La questione ‘tecnica’ di vincere e di governare

per Gian Franco Ferraris
Autore originale del testo: Alfredo Morganti,

di Alfredo Morganti – 9 marzo 2016

Il PD è divenuto una specie di paradosso. Un partito non-partito che, più che liquido, sembra gassoso, etereo, evanescente. I comitati elettorali americani di Hilary e Sanders sono, al confronto, il PCUS. La riunione di un comitato di quartiere, il consesso dell’ONU. Le primarie, ossia il DNA di questo partito, come si è detto, hanno messo a nudo, come se non bastasse, tutte le magagne. Oggi questa cosa senz’anima (Ezio Mauro) sembra come una macchina del fango che schizza su se stessa, tanto è evidente come si faccia male da sola. Il vero tafazzismo è questo, non quello dei cosiddetti ‘gufi’, che semmai sono i pochi ancora a ragionare con una testa e un cuore. Il vero tafazzismo è quello di un partito inconsistente, che dà di sé una pessima immagine, esatto pendant dei contenuti politici come minimo discutibili, se non abominevoli, che emergono solo se tirati fuori con le pinze. Perché sennò restano chiusi nelle stanzette dall’aria mefitica dove ci si riunisce non si sa nemmeno con chi e per decidere cosa. Si tratta di una sorta di vocazione maggioritaria a implodere.

Il punto è: quanto può durare una cosa così? E quanto possono ancora resistere quelli che in questo capolavoro politico al contrario non vi si riconoscono ormai più, ma vi restano appesi in attesa di chissà cosa?

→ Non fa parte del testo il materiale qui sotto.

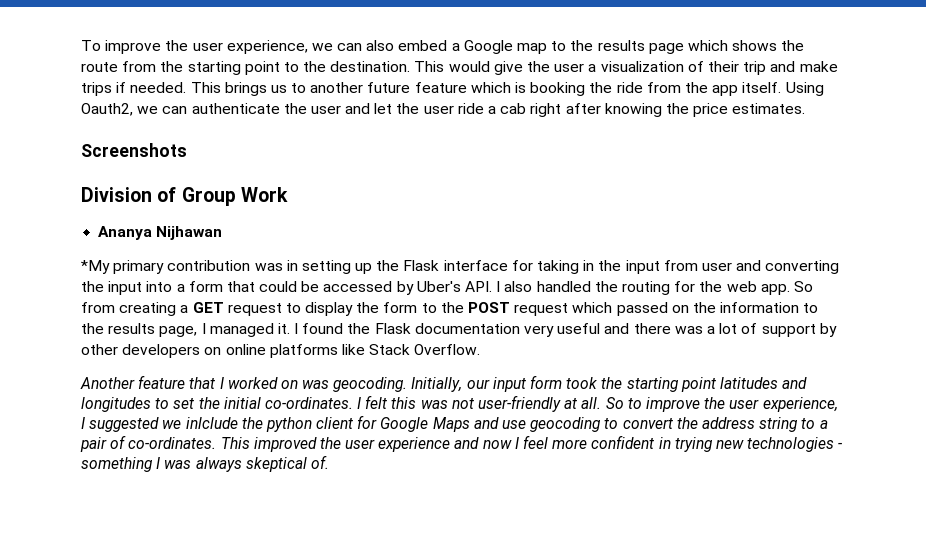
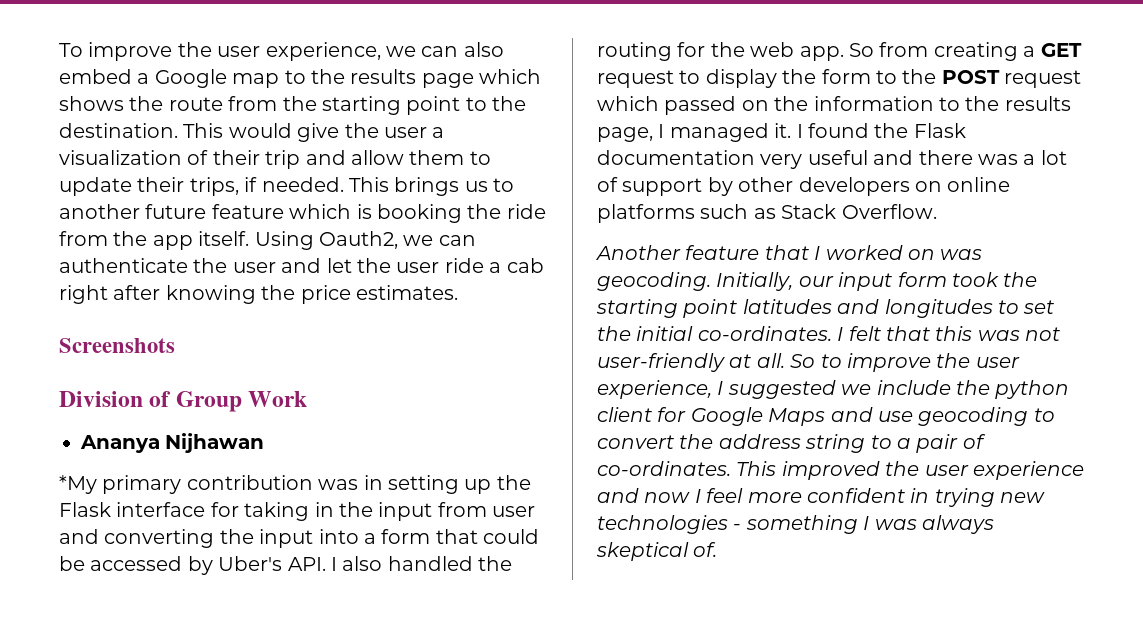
- This would give the user a visualization of their trip and make trips if needed.
+ This would give the user a visualization of their trip and allow them to update their trips, if needed.
- I found the Flask documentation very useful and there was a lot of support by other developers on online platforms like Stack Overflow.
+ I found the Flask documentation very useful and there was a lot of support by other developers on online platforms such as Stack Overflow.
- I felt this was not user-friendly at all.
+ I felt that this was not user-friendly at all.
- So to improve the user experience, I suggested we inlclude the python client for Google Maps and use geocoding to convert the address string to a pair of co-ordinates.
+ So to improve the user experience, I suggested we include the python client for Google Maps and use geocoding to convert the address string to a pair of co-ordinates.

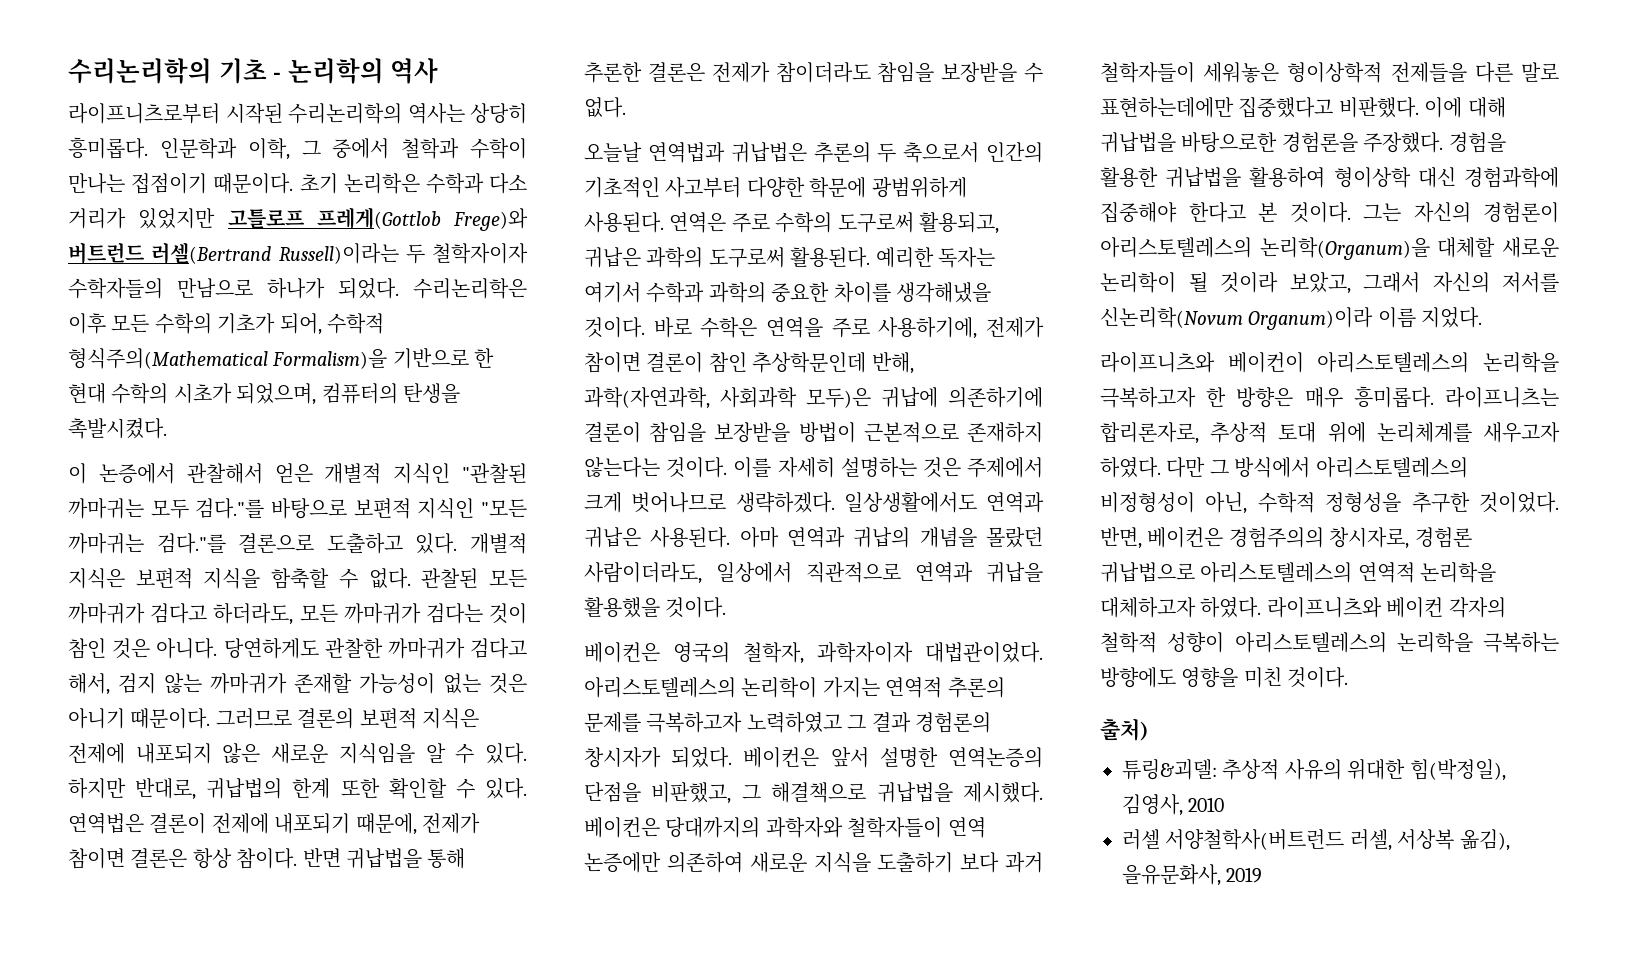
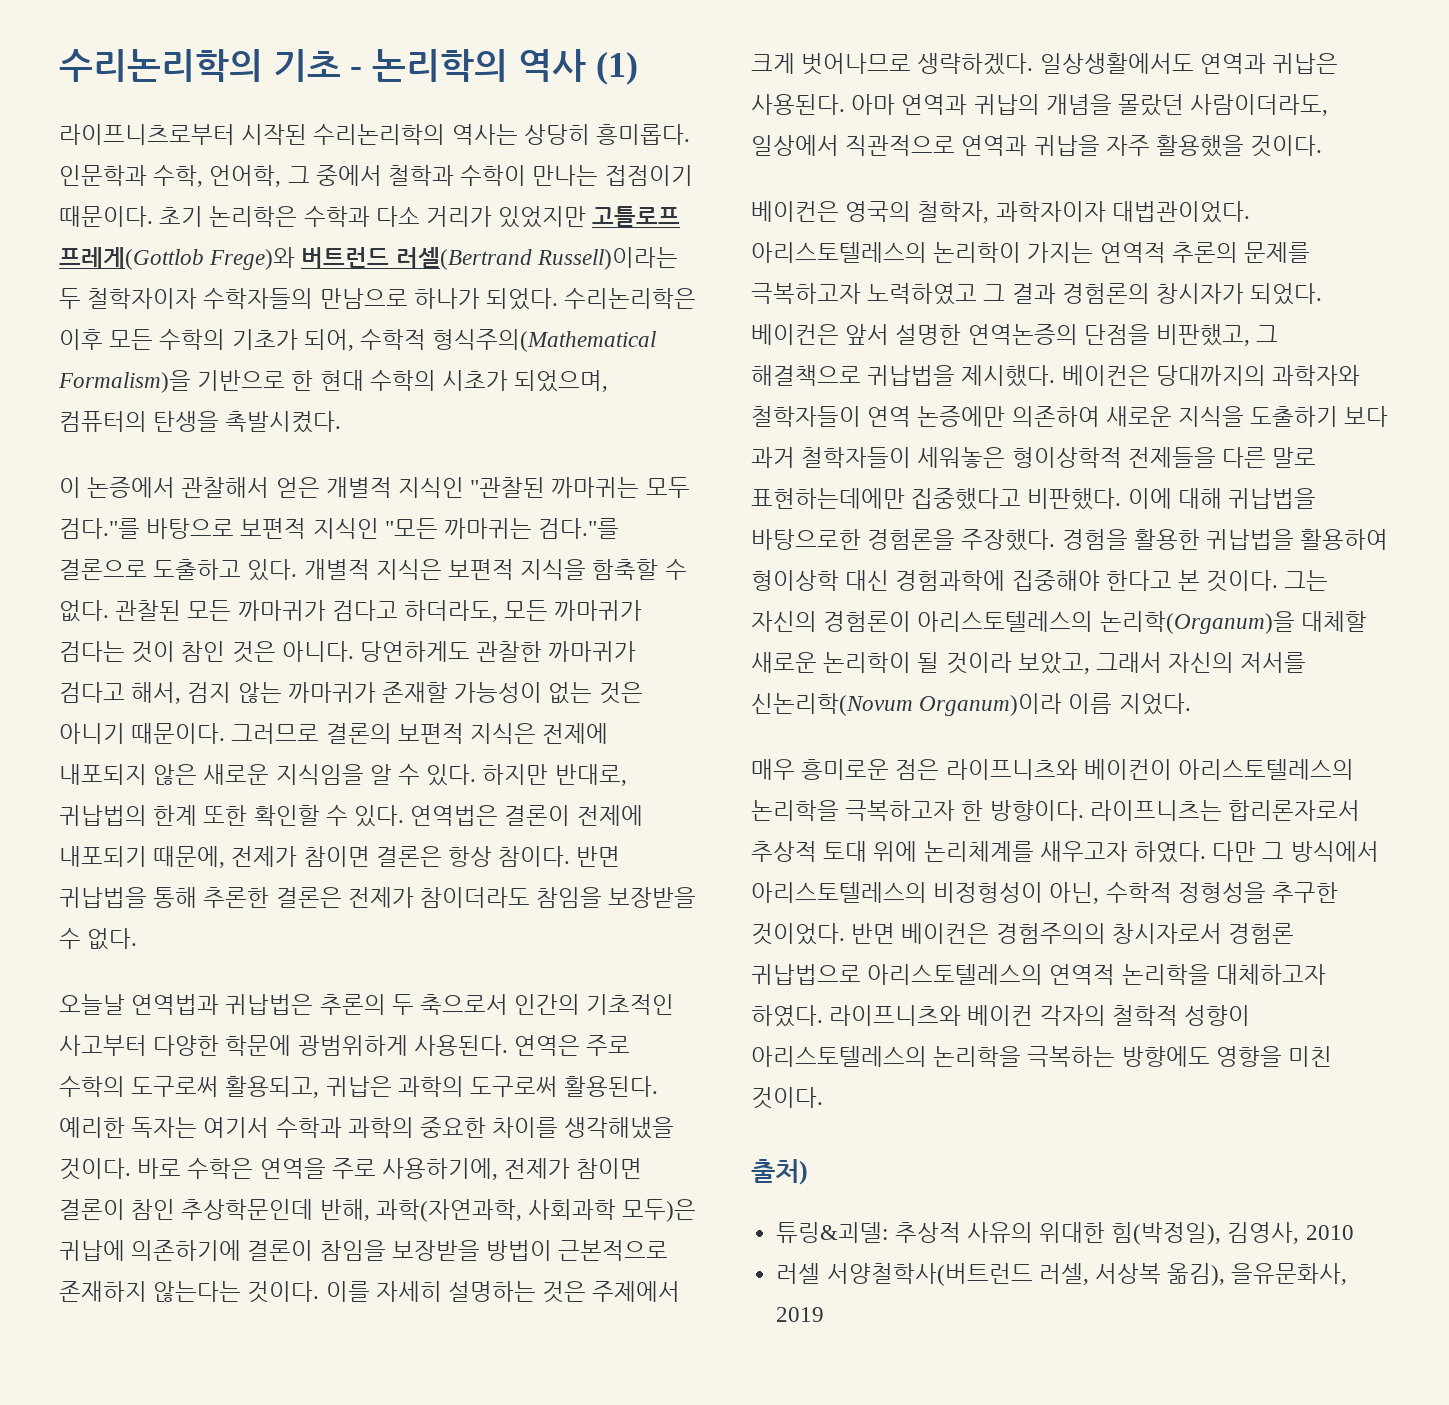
- 수리논리학의 기초 - 논리학의 역사
+ 수리논리학의 기초 - 논리학의 역사 (1)
- 인문학과 이학, 그 중에서 철학과 수학이 만나는 접점이기 때문이다.
+ 인문학과 수학, 언어학, 그 중에서 철학과 수학이 만나는 접점이기 때문이다.
- 아마 연역과 귀납의 개념을 몰랐던 사람이더라도, 일상에서 직관적으로 연역과 귀납을 활용했을 것이다.
+ 아마 연역과 귀납의 개념을 몰랐던 사람이더라도, 일상에서 직관적으로 연역과 귀납을 자주 활용했을 것이다.
- 라이프니츠와 베이컨이 아리스토텔레스의 논리학을 극복하고자 한 방향은 매우 흥미롭다. 라이프니츠는 합리론자로, 추상적 토대 위에 논리체계를 새우고자 하였다.
+ 매우 흥미로운 점은 라이프니츠와 베이컨이 아리스토텔레스의 논리학을 극복하고자 한 방향이다. 라이프니츠는 합리론자로서 추상적 토대 위에 논리체계를 새우고자 하였다.
- 반면, 베이컨은 경험주의의 창시자로, 경험론 귀납법으로 아리스토텔레스의 연역적 논리학을 대체하고자 하였다.
+ 반면 베이컨은 경험주의의 창시자로서 경험론 귀납법으로 아리스토텔레스의 연역적 논리학을 대체하고자 하였다.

Senza calcolare che, se una svolta ci sarà, se l’onda di fango autoprodotto crescerà sino a minacciare le vie aeree, verrà riconsegnato agli oppositori il partito evanescente di cui sopra, quale arnese del tutto inservibile, almeno a sinistra! Non è ovvio che se salta tutto, allora saltano davvero tutti, anche quelli che, in buonissima fede, attendono una ‘svolta’? Che nessuno resterà impunito? Oppure che si tratterà alla fine di rottamare i rottamatori, seguendo pervicacemente la stessa logica che ci ha portati sin qui? Sempre che non accada il contrario, e magari ci sarà una grande pacificazione e si accoglieranno i vecchi avversari interni in un progetto più grande e riunificante di ‘nuovo PD’, capace di soddisfare la voglia di potere dei molti nomadi delle poltrone, nei cui sottoboschi crescono le primarie farsa?

Siamo, per la politica italiana, a una fase radicalmente ultimativa. Siamo oltre il cinismo e la fine dei valori, siamo oltre il ‘Dio è morto’. Perché sono sempre di più quelli che Dio nemmeno se lo ricordano più, nemmeno sanno che esistesse, e che per loro, logicamente, non è mai nemmeno defunto. Si è sempre fatto così, insomma. Si è sempre proceduto come se il fine della politica fosse solo ‘vincere’, non importa come, perché, per chi, in ragione di quali ideali, con quale fine, con quale maglietta indosso (compresa quella dell’ipotetico avversario). Solo ‘vincere’, e in nome di questo sacrificare tutto il resto. Tant’è che oggi le ‘parti’ non esistono più, e sono state cancellate tutte le linee divisorie. Contro la politica rissosa, che ‘divide’, ovviamente. C’è solo un tema in campo: la questione ‘tecnica’ di vincere. E poi quella ‘tecnica’ di governare. È solo ideologia della tecnica, insomma. Ideologia del ‘fare’. E le chiacchiere dei gufi stiano a zero. Punto. Della politica (in quanto conflitto tra le parti in nome di un sistema di valori, ideali, programmi alternativi, referenti sociali) resta una sorta di flatus vocis. Un soffio che si disperde. E poi vi meravigliate che le primarie finiscano così, in cronaca giudiziaria?

(Questa stagione di dispersione e di crisi, è cominciata con la rivolta ‘etica’ di Tangentopoli e finisce senza che più esistano una politica e un’etica. Vuoi vedere che la medicina, quella medicina era sbagliata? O meglio, che quella medicina qui doveva portare, a questo esito, distruggendo i partiti e ponendo il potere in mano alle ‘consorterie’, con termine desueto ma efficace?)